Ad aprile del 2009 Israele ha presentato una quarta alternativa, che permetterebbe così il ritorno nelle mani di Bil’in di 140 acri di terra dei 490 annessi dal percorso originario. E oggi il Muro viene smantellato, il villaggio è in festa, nella speranza che si tratti solo della prima di una lunga serie di vittorie. Perché, come sottolinea il Comitato Popolare di Bi’lin, si tratta del primo passo, la battaglia continua e continuerà fino a quando ogni singolo acro di terra non verrà restituito ai suoi legittimi proprietari.
Il colonnello Sa’ar Tzur, comandante della brigata regionale, ha detto ai giornalisti che la distruzione del Muro e la sua successiva ricostruzione costerà 9 milioni di dollari a Israele e farà sì che la barriera corra a 1,6 miglia di distanza dalla colonia di Modi’in Ilit (attualmente si trova a 2 miglia).

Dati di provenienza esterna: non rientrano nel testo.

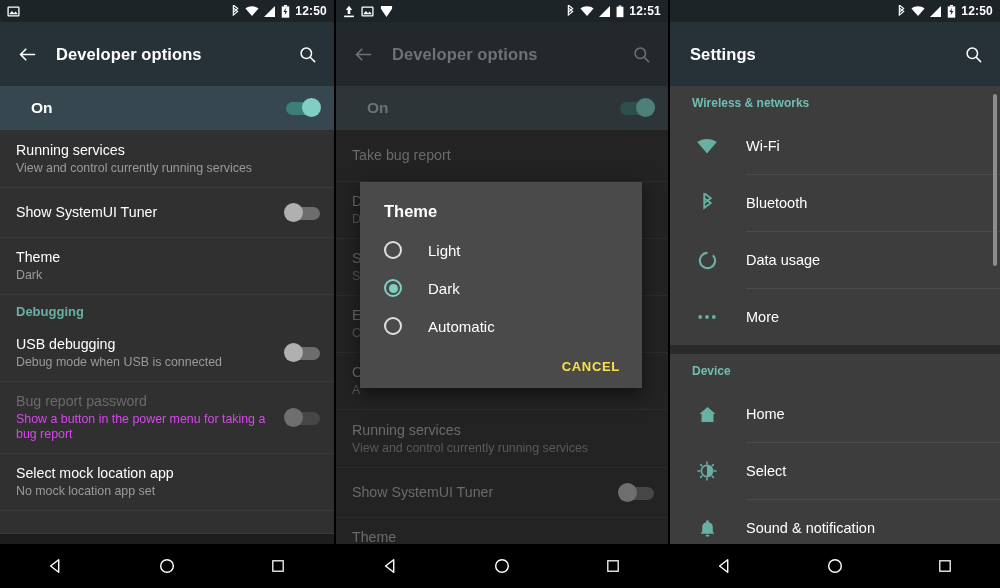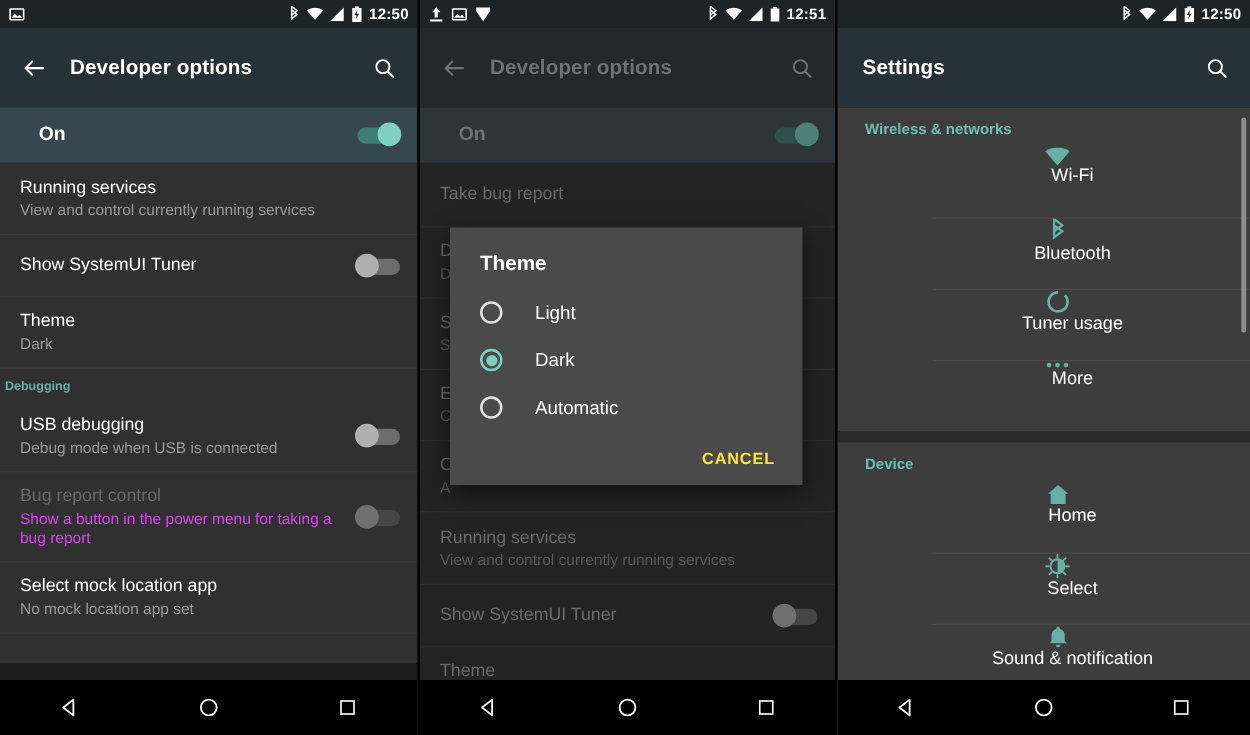"Wi-Fi" .set-row { flex-direction: column -> none }
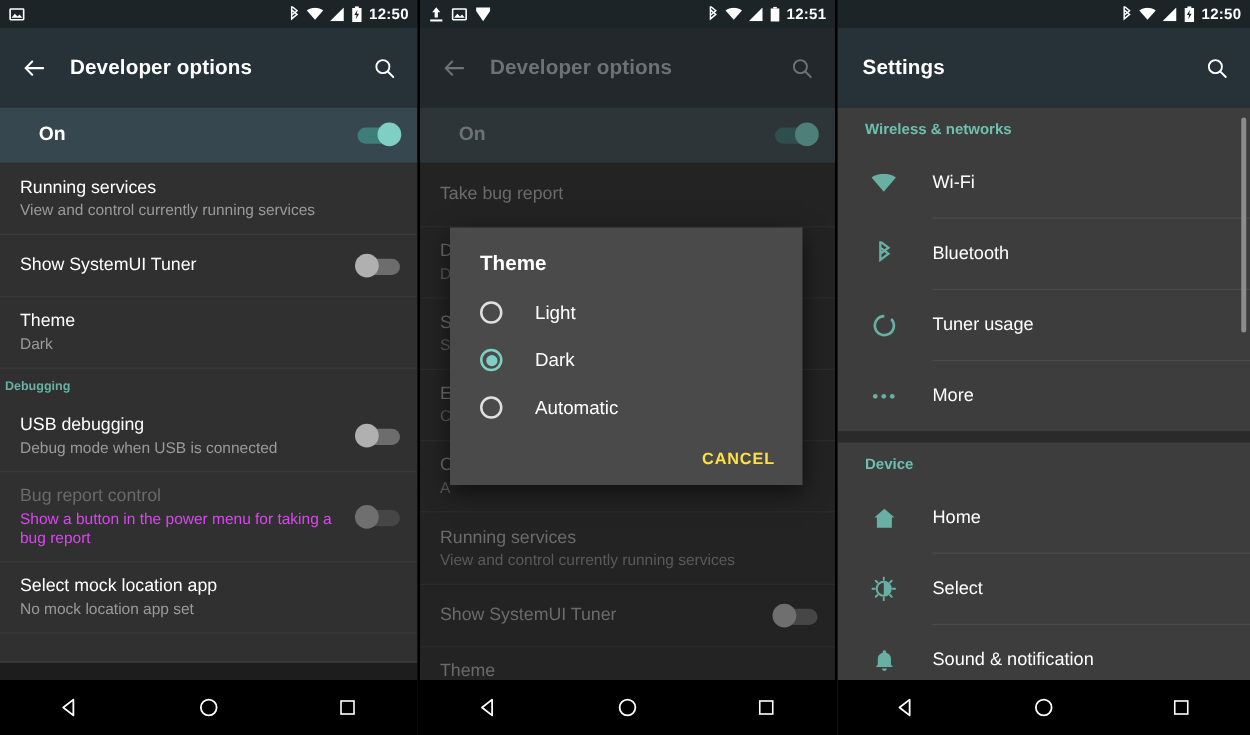"Tuner usage" span.lbl { text: Tuner -> Data }
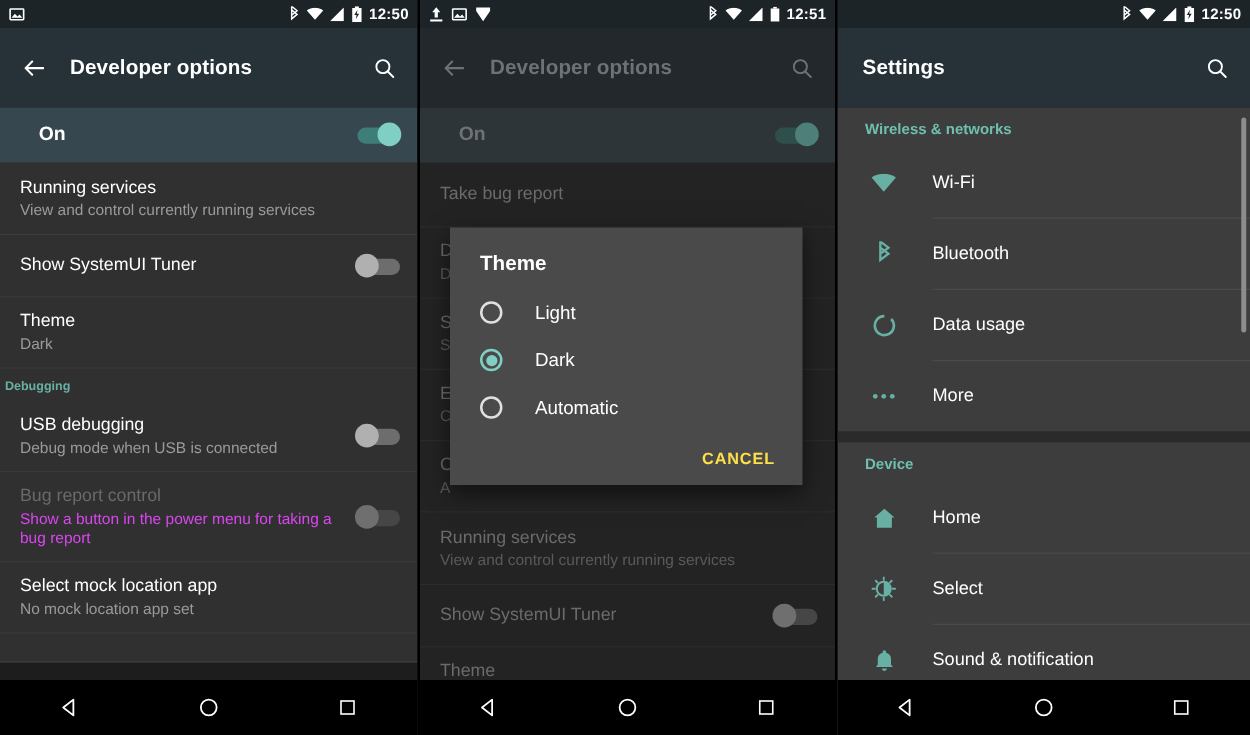"Debugging" .section { font-size: 10px -> 13px; padding: 9px 14px 6px 4px -> 9px 14px 6px 16px }
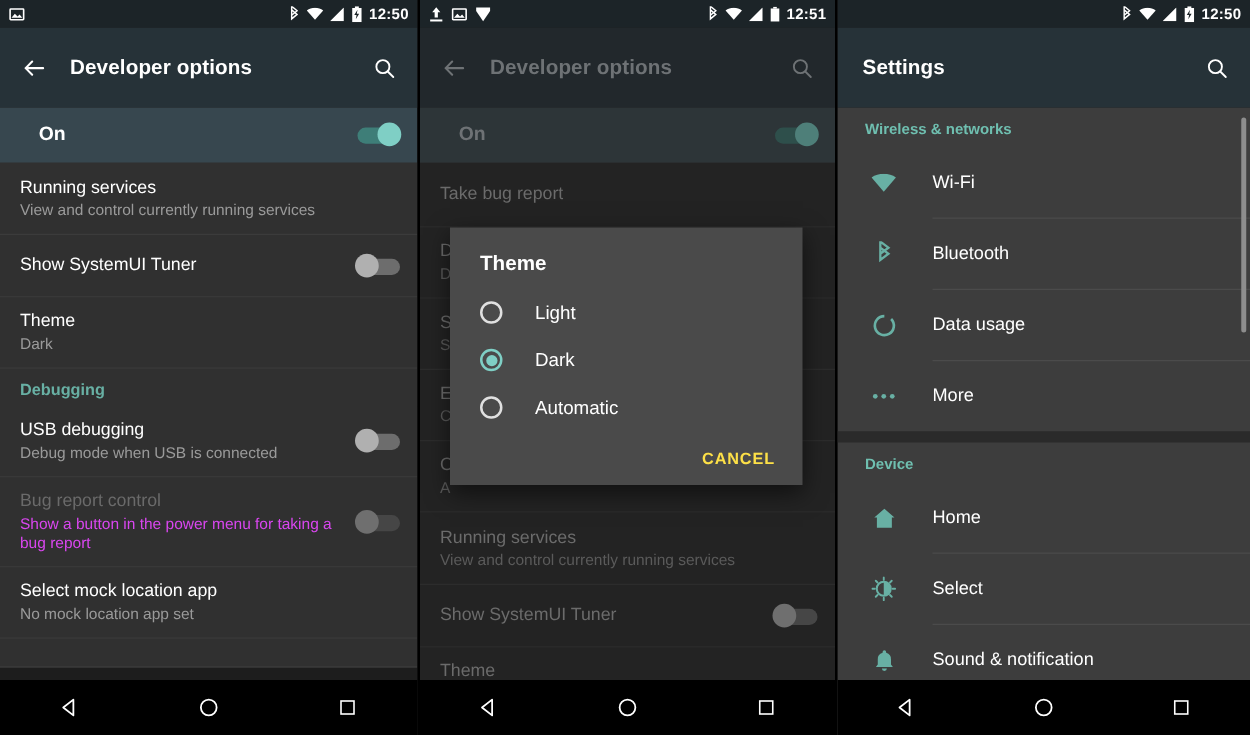"Bug report control" div.t1 { text: control -> password }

Il colonnello, lamentando le nuove difficoltà che l’esercito incontrerà nel caso dovesse fermare terroristi sulla via di Gerusalemme, ha parlato delle manifestazioni del venerdì come di atti di violenza incoraggiati da denaro pagato dall’esterno. I residenti di Bi’lin non si fanno intimidire, forti del risultato conquistato: “Continueremo fino a quando non otterremo tutti i nostri diritti – ha detto all’agenzia americana The Associated Press Rani Burnat, 30enne paralizzato dopo essere stato ferito in una manifestazione – Questa barriera non è stata costruita per motivi di sicurezza. Serve a rubare terre e a costruire colonie”.